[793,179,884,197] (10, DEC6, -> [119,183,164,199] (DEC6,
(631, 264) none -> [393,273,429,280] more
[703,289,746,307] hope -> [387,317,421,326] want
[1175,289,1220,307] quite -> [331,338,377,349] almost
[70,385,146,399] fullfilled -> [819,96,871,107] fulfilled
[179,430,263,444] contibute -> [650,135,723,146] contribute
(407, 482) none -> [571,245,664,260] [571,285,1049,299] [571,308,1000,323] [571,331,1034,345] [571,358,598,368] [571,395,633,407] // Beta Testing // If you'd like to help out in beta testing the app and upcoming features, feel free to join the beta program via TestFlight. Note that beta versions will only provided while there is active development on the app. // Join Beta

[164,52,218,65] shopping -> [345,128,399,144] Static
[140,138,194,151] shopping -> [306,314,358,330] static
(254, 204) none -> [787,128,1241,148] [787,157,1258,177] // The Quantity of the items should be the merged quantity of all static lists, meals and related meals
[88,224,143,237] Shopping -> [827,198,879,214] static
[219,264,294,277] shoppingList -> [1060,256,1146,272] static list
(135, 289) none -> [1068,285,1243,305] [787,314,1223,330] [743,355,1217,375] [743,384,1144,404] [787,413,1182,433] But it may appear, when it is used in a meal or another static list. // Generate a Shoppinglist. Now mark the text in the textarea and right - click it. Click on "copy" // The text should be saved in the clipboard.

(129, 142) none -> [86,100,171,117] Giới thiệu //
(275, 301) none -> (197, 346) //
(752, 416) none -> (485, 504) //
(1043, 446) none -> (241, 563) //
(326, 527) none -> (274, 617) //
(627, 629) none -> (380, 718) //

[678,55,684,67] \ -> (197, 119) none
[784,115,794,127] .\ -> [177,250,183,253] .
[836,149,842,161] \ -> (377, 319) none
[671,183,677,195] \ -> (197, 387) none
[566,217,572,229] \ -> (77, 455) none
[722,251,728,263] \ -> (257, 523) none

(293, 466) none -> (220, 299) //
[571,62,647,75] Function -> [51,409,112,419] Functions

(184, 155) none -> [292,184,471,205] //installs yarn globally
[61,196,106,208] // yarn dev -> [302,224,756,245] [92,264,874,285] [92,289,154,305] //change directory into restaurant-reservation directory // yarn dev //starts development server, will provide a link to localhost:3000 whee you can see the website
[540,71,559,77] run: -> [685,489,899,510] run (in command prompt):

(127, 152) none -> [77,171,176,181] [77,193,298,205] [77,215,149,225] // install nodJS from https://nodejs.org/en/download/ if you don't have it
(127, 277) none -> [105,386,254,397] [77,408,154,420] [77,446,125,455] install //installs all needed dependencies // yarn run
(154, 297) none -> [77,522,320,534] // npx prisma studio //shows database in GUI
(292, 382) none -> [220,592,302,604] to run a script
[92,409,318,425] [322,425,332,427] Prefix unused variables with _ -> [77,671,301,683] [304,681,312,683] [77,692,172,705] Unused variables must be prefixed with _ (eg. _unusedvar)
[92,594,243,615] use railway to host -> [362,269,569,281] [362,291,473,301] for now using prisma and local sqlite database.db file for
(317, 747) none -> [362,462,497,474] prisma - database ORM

### WHAT YOU WILL DO
Each line from the top of the material above, through the one that contains "[179,430,263,444] contibute ->", should be restated word for word.

### YOUR RESPONSE
[793,179,884,197] (10, DEC6, -> [119,183,164,199] (DEC6,
(631, 264) none -> [393,273,429,280] more
[703,289,746,307] hope -> [387,317,421,326] want
[1175,289,1220,307] quite -> [331,338,377,349] almost
[70,385,146,399] fullfilled -> [819,96,871,107] fulfilled
[179,430,263,444] contibute -> [650,135,723,146] contribute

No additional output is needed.